- Status: active
- Frequency: Annually
- Location: Owosso, Michigan
- Country: United States
- Website: www.curwoodfestival.com

= Curwood Festival =

Annual festival

The Curwood Festival is a celebration of the American novelist James Oliver Curwood in Owosso, Michigan. Many of his novels were written in Curwood Castle on the banks of the Shiawassee River.

==History==
The annual Curwood Festival started on the 100th anniversary (June 1978) of the birth of James Oliver Curwood. Curwood lived in Owosso (508 W. Williams Street Owosso, now the Curwood Hoddy House) and was a famous author and conservationist. Curwood built the Curwood Castle for his writing studio and left it as a gift to Owosso. Curwood wrote 33 nature adventure books and out of those, approximately over 200 movies were made based on his novels and short stories. Some of the movies were premiered in Owosso. Most of his books were based in Canada. The festival was started to celebrate Curwood's contribution to the community.

==Dates==
The Curwood opening ceremony is held outside of Curwood Castle, the first full weekend of June. The Curwood Festival takes place outside the Owosso City Hall and the Owosso fire and police departments. The Curwood Heritage Parade takes place on Michigan (M-21) Main Street in Owosso, from Dewey Street to Chipman Street in West Town Owosso. The Kids in Curwood Parade takes place right outside of Emerson Elementary school and proceeds to downtown Owosso.

==Events==
There are several other events that happen during the Curwood Festival. One is the Curwood Saga Writing Contest. Every year the contest has a theme having something to do with nature, like all of James Oliver Curwood books. They have carnival rides and games along with vendors selling assortment of crafts. One event brought back from earlier festivals is the River Daze, where contestants race down-river. Each year behind the castle is a Michigan/Shiawassee County Time Line, (Michigan surveyor's, Black Smith, Revolutionary War reenactment, and Civil War Reenactment.)

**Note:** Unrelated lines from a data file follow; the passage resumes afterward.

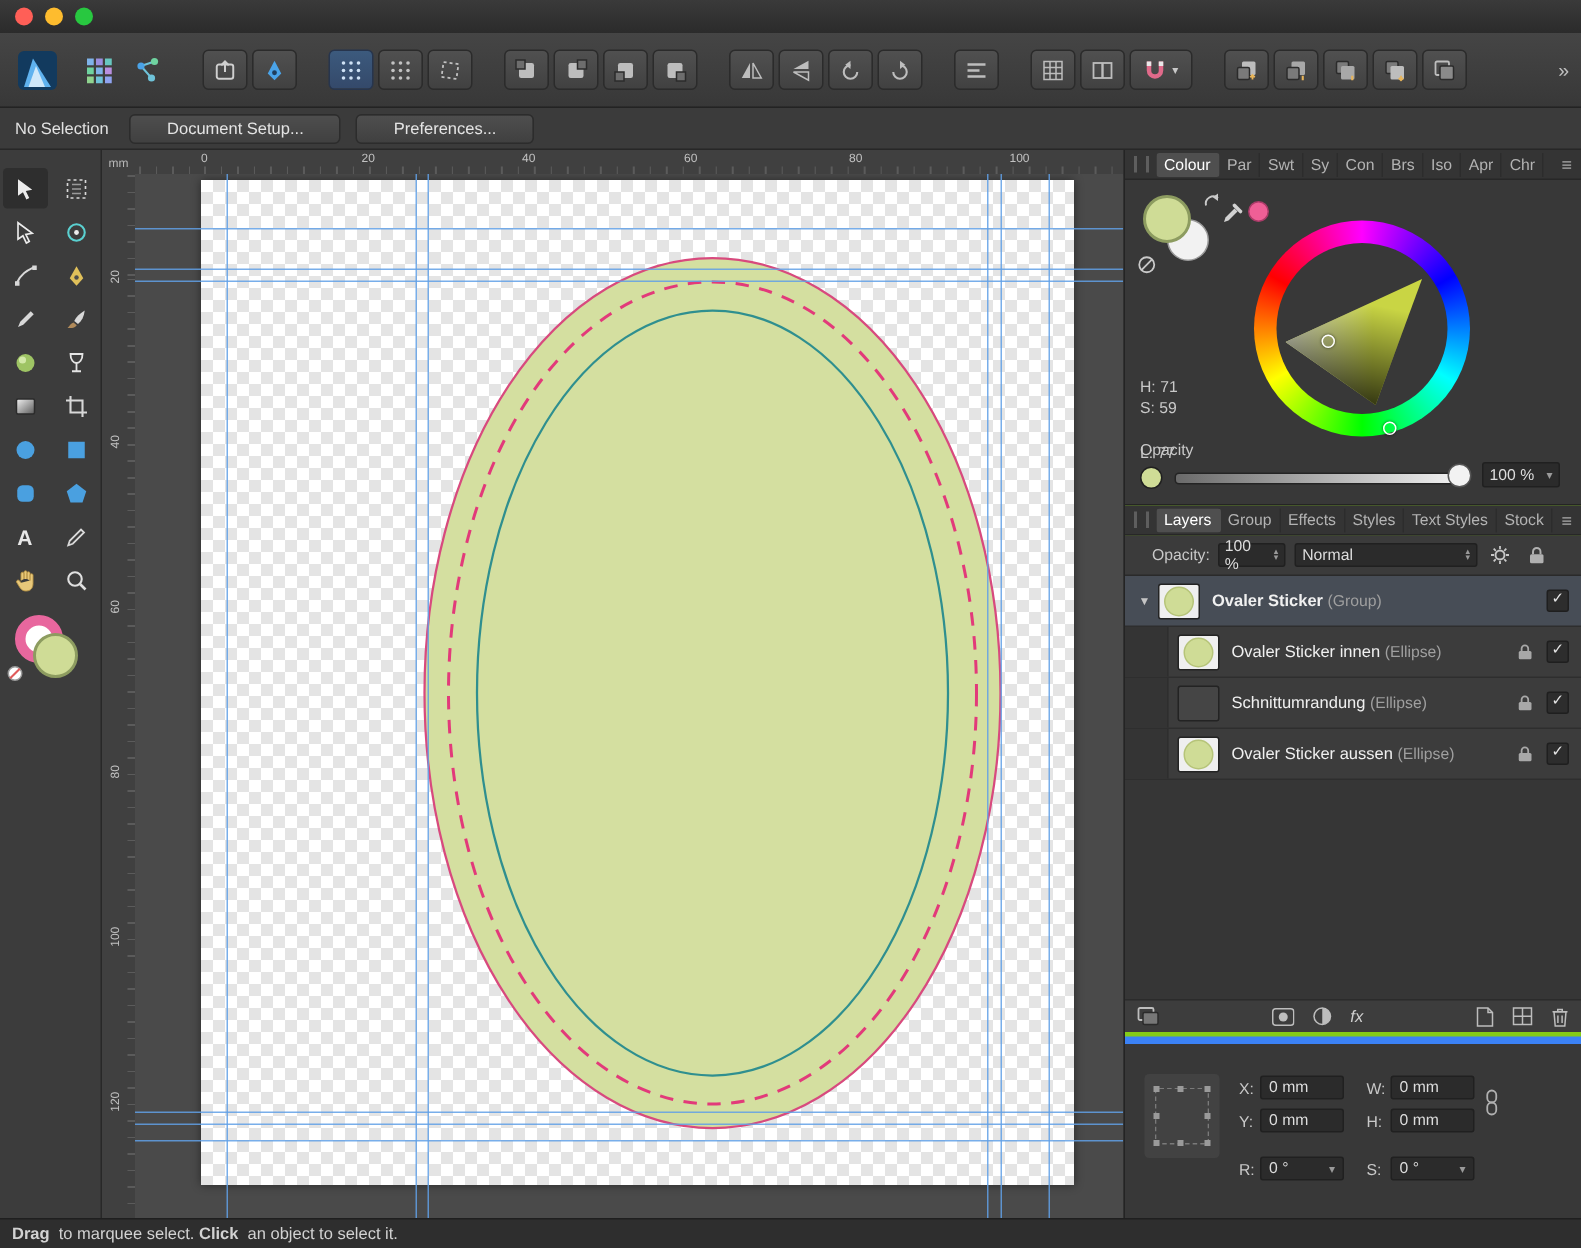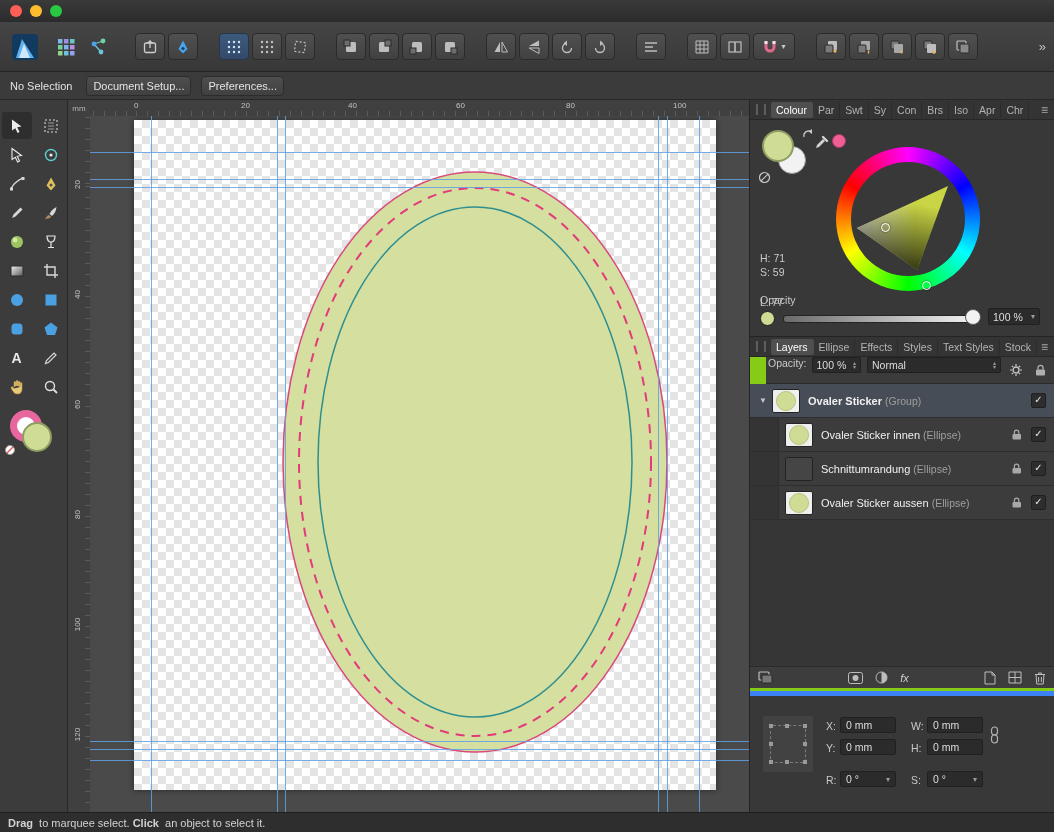--- a/index.html
+++ b/index.html
@@ -32,7 +32,7 @@
            display:flex;align-items:center;box-sizing:border-box;}
   #sel-status{font-size:11px;color:#e2e2e2;margin:0 14px 0 10px;}
   .ctx-btn{font-size:11px;color:#e4e4e4;background:linear-gradient(#4e4e4e,#404040);border:1px solid #2c2c2c;
-           border-radius:4px;padding:3px 6px;margin-right:10px;}
+           border-radius:4px;padding:3px 24px;margin-right:10px;}
 
   
   #tools{left:0;top:100px;width:68px;height:712px;background:#3c3c3c;border-right:1px solid #282828;box-sizing:border-box;}

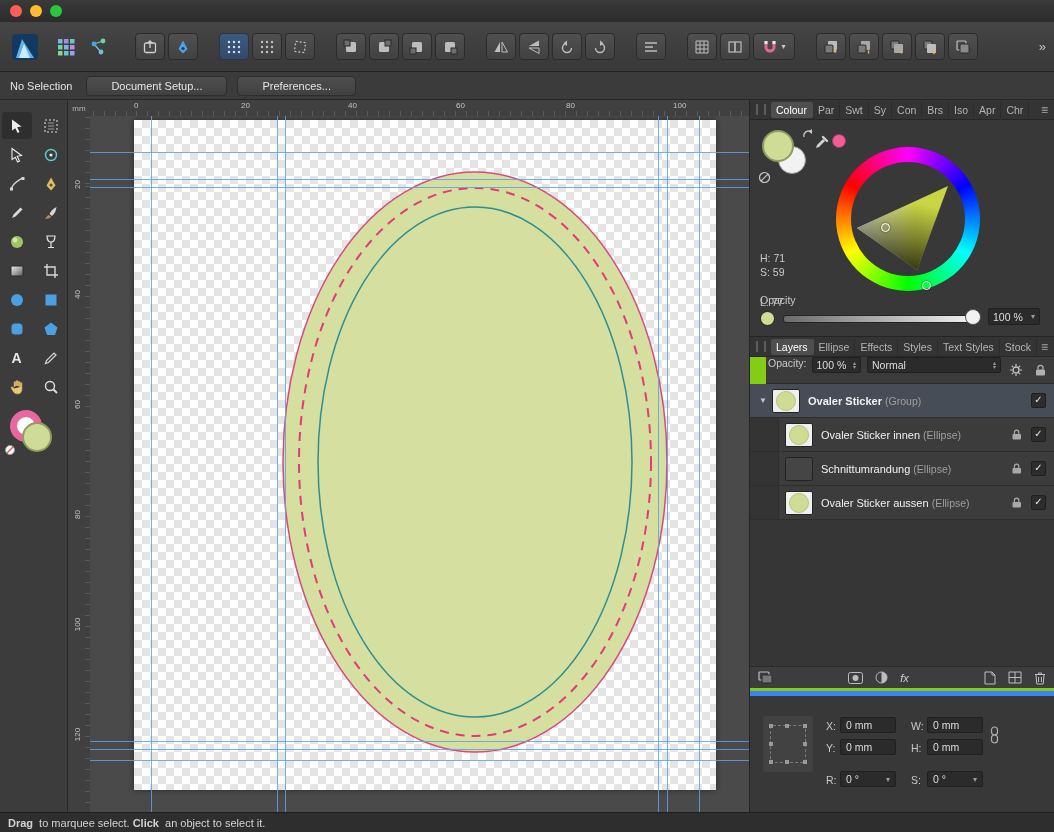--- a/index.html
+++ b/index.html
@@ -585,7 +585,7 @@
     <div class="tabbar">
       <span class="grip"></span>
       <span class="ptab active">Layers</span>
-      <span class="ptab">Ellipse</span>
+      <span class="ptab">Group</span>
       <span class="ptab">Effects</span>
       <span class="ptab">Styles</span>
       <span class="ptab">Text Styles</span>

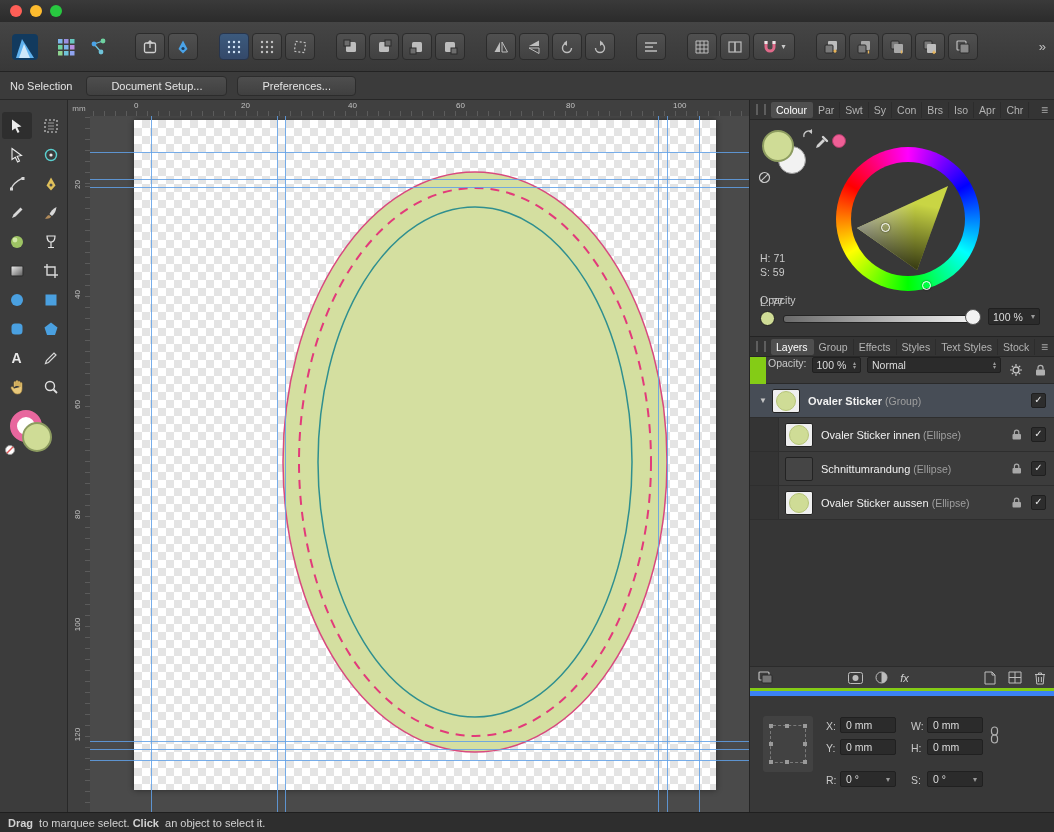--- a/index.html
+++ b/index.html
@@ -102,7 +102,7 @@
 
   
   #layers-section{position:relative;height:354px;border-bottom:5px solid #3b82f6;background:#84cc16;}
-  #blendrow{display:flex;height:27px;padding:0 2px;background:#3b3b3b;border-bottom:1px solid #2a2a2a;box-sizing:border-box;margin-left:16px;}
+  #blendrow{display:flex;align-items:center;height:27px;padding:0 18px;background:#3b3b3b;border-bottom:1px solid #2a2a2a;box-sizing:border-box;}
   #blendrow .lbl{font-size:10.5px;color:#c9c9c9;margin-right:5px;}
   .combo{background:#2b2b2b;border:1px solid #202020;border-radius:2px;font-size:10.5px;color:#ddd;
          display:flex;align-items:center;justify-content:space-between;padding:0 4px;height:16px;box-sizing:border-box;}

Between Curwood Castle and the Judge Ellis Comstock Cabin is the Arts and Crafts show. Carpetbaggers Row Is on exchange Street Parking lot. There are rides on Water Street and behind the Owosso Public Safety Building. The Entertainment Tent is also behind the Public Safety Building. There are food vendors next to the Public Safety Building, Carpetbaggers Row and near the Curwood Castle. Before the Festival is the Curwood Writing Saga Contest, Beautiful Baby Contest, and Curwood Festival Queen and Princess contest.

Thursday Night is opening Ceremonies at Curwood Castle.

Friday Night is the Kids in Curwood Country Parade.

Saturday Morning is Pancake Breakfast at Owosso Middle School, Heritage parade steps off at 2:00 pm. River Daze follows the Heritage Parade, as does the Mr. Owosso Contest.

Sunday, Kids day.

There is Kids Fishing Derby, Cat Contest, and Dog Flyer Contest.